US Secretary of State Antony Blinken testifies before the Senate Foreign Relations Committee on March 22, 2023 in Washington, DC. AFP
Blinken was speaking before Congress where lawmakers from the rival Republican Party went on the offensive over the 2021 US withdrawal from Afghanistan and demanded the release of an internal dissent cable at the State Department.
Blinken, in response to a question, said that Taliban authorities were detaining "several Americans."
"We are working to secure their freedom. Their families have asked that we protect their identities and don't speak publicly to their cases," Blinken said.
The United States, despite poor relations with the Taliban rulers, has worked quietly to assist US citizens who wish to leave.
Blinken said that the State Department has assisted around 975 US citizens in leaving since the Taliban takeover and that about 175 self-described Americans remain in the country, including some who arrived since the US withdrawal.
"Forty-four of them are ready to leave and we are working to effectuate their departure," Blinken said.
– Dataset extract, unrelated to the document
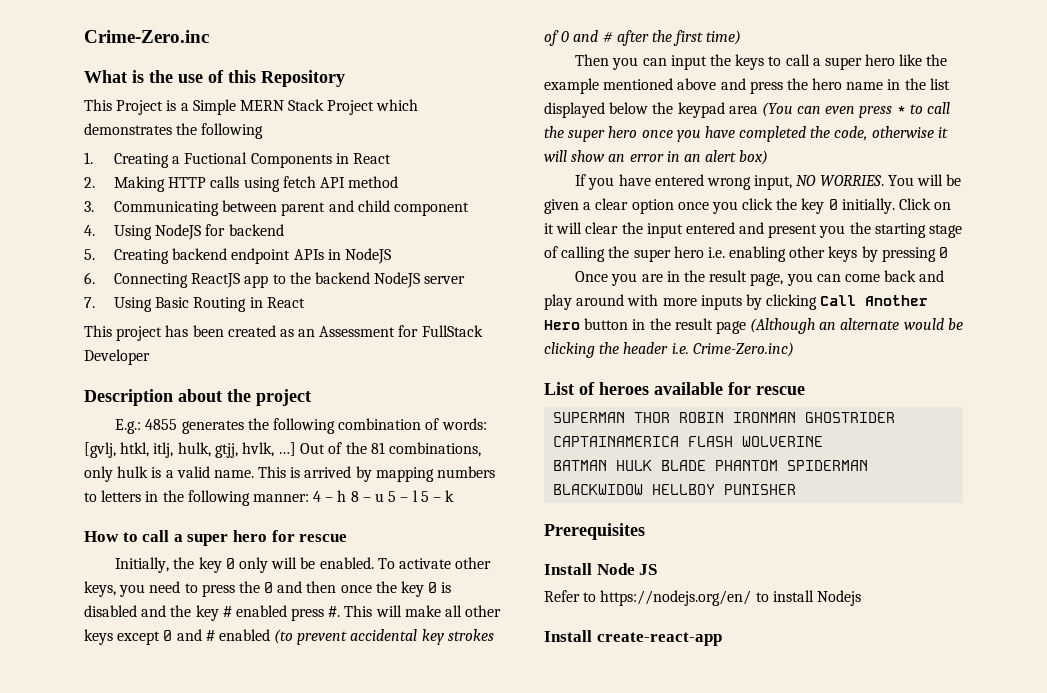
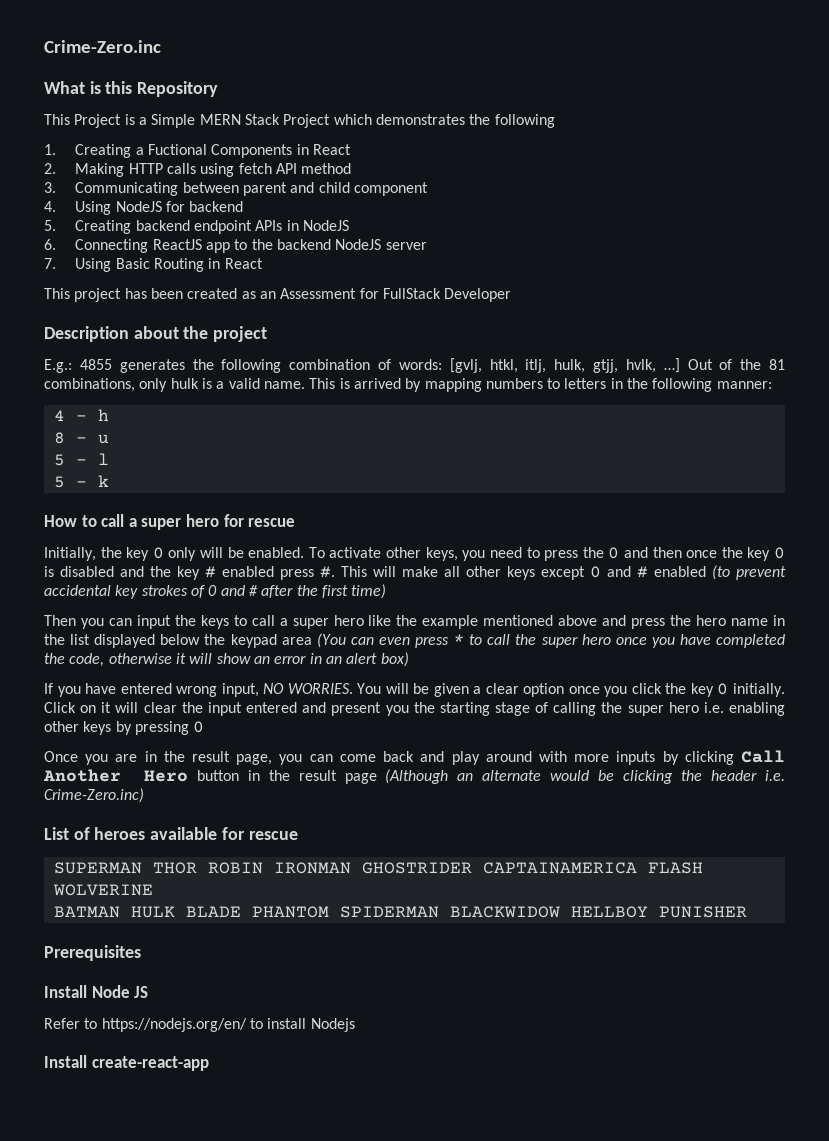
[149,70,224,83] the use of -> (101, 87) none
(309, 498) none -> (772, 385) //
(347, 496) none -> (109, 415) //
(385, 497) none -> (109, 439) //
(418, 496) none -> (109, 459) //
Representative Mike McCaul, the new Republican chairman of the House Foreign Affairs Committee, raised the August 26, 2021 attack outside Kabul airport where US-led forces were rushing to evacuate US citizens and Afghan allies.
The attack, claimed by the Islamic State-Khorasan group, killed 13 US troops and some 170 Afghan civilians.
McCaul gave Blinken a Monday deadline to turn over a dissent cable, widely reported in the media, by US diplomats who had warned presciently that the Afghan government would collapse quickly with the US withdrawal.
Addressing the mother of a Marine killed in the attack, McCaul vowed to act "until people are held accountable."
"I will not rest until we get answers, and we will, even if we have to go all the way up the chain of command to do it," McCaul said.
Blinken promised to cooperate in providing information but said that dissent cables are shared in their entirety only with senior State Department officials.
"This tradition of having a dissent channel is one that is cherished in the department and goes back decades. It's a unique way for anyone in the department to speak truth to power as they see it," Blinken said.
Blinken said he wanted to "protect the integrity of the process to make sure we don't have a chilling effect on those who might want to come forward, knowing that they will have their identities protected and that they can do so again without fear or favor."